===== Data under study =====

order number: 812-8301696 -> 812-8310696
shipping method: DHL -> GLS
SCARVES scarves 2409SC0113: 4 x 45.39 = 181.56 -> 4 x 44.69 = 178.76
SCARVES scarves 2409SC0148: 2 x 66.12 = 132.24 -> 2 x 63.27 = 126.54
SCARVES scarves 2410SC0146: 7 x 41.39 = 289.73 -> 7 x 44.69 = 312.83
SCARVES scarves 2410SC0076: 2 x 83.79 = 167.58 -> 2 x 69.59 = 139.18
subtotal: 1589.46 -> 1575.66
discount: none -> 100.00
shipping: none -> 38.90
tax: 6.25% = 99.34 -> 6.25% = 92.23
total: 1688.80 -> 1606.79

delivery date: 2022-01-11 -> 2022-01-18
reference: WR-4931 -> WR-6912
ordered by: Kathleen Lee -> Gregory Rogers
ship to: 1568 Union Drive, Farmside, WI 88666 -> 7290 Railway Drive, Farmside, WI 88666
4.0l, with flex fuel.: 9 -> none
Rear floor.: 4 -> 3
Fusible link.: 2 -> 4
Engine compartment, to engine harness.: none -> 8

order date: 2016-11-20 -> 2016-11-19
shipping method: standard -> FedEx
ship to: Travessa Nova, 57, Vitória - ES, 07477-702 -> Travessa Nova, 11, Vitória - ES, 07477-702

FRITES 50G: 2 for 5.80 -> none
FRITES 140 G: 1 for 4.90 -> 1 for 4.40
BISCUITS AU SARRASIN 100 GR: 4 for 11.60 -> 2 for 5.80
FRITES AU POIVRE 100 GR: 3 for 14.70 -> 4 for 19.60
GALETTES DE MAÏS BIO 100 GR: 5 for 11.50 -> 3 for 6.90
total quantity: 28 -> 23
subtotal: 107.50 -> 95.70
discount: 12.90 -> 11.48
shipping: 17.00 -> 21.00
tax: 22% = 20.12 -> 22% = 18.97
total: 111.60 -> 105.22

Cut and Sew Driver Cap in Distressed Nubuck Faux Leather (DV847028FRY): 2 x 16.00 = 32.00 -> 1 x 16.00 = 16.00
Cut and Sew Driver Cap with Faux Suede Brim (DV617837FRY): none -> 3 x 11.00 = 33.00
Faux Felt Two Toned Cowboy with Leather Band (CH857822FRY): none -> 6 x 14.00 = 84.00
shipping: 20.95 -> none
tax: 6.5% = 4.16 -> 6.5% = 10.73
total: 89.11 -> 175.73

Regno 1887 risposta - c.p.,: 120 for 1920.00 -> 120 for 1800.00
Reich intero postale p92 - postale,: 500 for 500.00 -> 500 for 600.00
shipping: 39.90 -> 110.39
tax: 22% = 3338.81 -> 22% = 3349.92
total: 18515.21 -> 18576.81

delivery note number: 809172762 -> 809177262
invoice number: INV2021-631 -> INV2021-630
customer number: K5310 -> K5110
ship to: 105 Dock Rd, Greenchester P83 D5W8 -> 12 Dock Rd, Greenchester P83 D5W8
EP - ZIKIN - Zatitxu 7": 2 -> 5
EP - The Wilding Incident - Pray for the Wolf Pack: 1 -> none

=====

Instructions for the task - Write out word for word only the lines from the start of the entries down to the line with "Faux Felt Two", please, including both ends.

Answer area -
order number: 812-8301696 -> 812-8310696
shipping method: DHL -> GLS
SCARVES scarves 2409SC0113: 4 x 45.39 = 181.56 -> 4 x 44.69 = 178.76
SCARVES scarves 2409SC0148: 2 x 66.12 = 132.24 -> 2 x 63.27 = 126.54
SCARVES scarves 2410SC0146: 7 x 41.39 = 289.73 -> 7 x 44.69 = 312.83
SCARVES scarves 2410SC0076: 2 x 83.79 = 167.58 -> 2 x 69.59 = 139.18
subtotal: 1589.46 -> 1575.66
discount: none -> 100.00
shipping: none -> 38.90
tax: 6.25% = 99.34 -> 6.25% = 92.23
total: 1688.80 -> 1606.79

delivery date: 2022-01-11 -> 2022-01-18
reference: WR-4931 -> WR-6912
ordered by: Kathleen Lee -> Gregory Rogers
ship to: 1568 Union Drive, Farmside, WI 88666 -> 7290 Railway Drive, Farmside, WI 88666
4.0l, with flex fuel.: 9 -> none
Rear floor.: 4 -> 3
Fusible link.: 2 -> 4
Engine compartment, to engine harness.: none -> 8

order date: 2016-11-20 -> 2016-11-19
shipping method: standard -> FedEx
ship to: Travessa Nova, 57, Vitória - ES, 07477-702 -> Travessa Nova, 11, Vitória - ES, 07477-702

FRITES 50G: 2 for 5.80 -> none
FRITES 140 G: 1 for 4.90 -> 1 for 4.40
BISCUITS AU SARRASIN 100 GR: 4 for 11.60 -> 2 for 5.80
FRITES AU POIVRE 100 GR: 3 for 14.70 -> 4 for 19.60
GALETTES DE MAÏS BIO 100 GR: 5 for 11.50 -> 3 for 6.90
total quantity: 28 -> 23
subtotal: 107.50 -> 95.70
discount: 12.90 -> 11.48
shipping: 17.00 -> 21.00
tax: 22% = 20.12 -> 22% = 18.97
total: 111.60 -> 105.22

Cut and Sew Driver Cap in Distressed Nubuck Faux Leather (DV847028FRY): 2 x 16.00 = 32.00 -> 1 x 16.00 = 16.00
Cut and Sew Driver Cap with Faux Suede Brim (DV617837FRY): none -> 3 x 11.00 = 33.00
Faux Felt Two Toned Cowboy with Leather Band (CH857822FRY): none -> 6 x 14.00 = 84.00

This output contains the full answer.